I'd like to get send the cheat sheet as well for my 2015 428i GC. Any thoughts on recommended adds?


----------



## shawnsheridan (Jan 10, 2009)

TheBobby said:


> Hi Shawn,
> 
> I'd like to get send the cheat sheet as well for my 2015 428i GC. Any thoughts on recommended adds?


Cheat Codes are built into Launcher PRO.


----------



## Watchtower (Jul 25, 2021)

shawnsheridan said:


> E-Sys 3.24.3 is fine, but you need newer PSdZData, which in turn means you also need E-Sys Launcher 2.x.
> 
> PM sent.


I am trying to code my 2017 Grand Coupe, but what PSD file do I need, the one I installed does not have F-36 listed.


----------



## shawnsheridan (Jan 10, 2009)

Watchtower said:


> I am trying to code my 2017 Grand Coupe, but what PSD file do I need, the one I installed does not have F-36 listed.
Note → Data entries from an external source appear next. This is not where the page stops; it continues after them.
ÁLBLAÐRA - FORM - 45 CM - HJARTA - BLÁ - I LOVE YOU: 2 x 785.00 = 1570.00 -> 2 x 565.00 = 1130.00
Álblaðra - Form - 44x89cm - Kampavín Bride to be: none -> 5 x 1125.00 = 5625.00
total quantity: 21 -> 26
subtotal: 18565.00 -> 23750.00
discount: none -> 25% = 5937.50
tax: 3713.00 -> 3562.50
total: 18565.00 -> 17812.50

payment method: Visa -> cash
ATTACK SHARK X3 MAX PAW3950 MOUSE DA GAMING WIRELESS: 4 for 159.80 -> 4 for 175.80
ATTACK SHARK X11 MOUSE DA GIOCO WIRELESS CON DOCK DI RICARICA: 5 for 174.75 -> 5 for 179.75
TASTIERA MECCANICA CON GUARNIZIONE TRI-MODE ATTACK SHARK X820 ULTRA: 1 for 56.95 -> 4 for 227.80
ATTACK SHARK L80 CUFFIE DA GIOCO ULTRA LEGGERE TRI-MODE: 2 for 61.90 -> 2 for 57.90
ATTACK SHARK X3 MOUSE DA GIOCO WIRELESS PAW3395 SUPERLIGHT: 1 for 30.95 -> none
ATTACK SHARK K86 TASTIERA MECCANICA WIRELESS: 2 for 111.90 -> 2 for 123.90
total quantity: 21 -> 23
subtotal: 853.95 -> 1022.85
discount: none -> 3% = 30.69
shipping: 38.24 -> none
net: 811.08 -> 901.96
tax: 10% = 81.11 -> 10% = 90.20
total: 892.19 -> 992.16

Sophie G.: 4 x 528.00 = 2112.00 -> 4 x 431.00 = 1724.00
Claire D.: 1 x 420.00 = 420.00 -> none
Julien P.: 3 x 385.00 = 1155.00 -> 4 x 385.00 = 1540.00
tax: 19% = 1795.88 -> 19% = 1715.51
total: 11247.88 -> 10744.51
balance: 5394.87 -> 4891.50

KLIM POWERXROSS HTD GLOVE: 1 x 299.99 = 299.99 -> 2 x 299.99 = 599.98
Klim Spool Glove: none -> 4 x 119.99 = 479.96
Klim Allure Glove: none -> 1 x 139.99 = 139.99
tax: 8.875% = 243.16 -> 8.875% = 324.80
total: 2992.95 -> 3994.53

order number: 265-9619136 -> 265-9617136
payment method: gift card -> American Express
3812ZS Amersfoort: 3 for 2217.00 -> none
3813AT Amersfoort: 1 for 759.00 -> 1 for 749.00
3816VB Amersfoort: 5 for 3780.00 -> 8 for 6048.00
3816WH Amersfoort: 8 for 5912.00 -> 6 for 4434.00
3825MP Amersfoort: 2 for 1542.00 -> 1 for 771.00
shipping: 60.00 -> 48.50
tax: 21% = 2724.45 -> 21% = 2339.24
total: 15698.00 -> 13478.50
F36 uses F20 Connection target.


----------



## Watchtower (Jul 25, 2021)

Watchtower said:


> I am trying to code my 2017 Grand Coupe, but what PSD file do I need, the one I installed does not have F-36 listed.
> 
> Looks like F20 covers a F-36, should have read the read me file in more detail.
> 
> F020 psdzdata covers: F020/F021/F022/F023/F030/F031/F032/F033/F034/F035/F036/F080/F082/F083/F087/F088


----------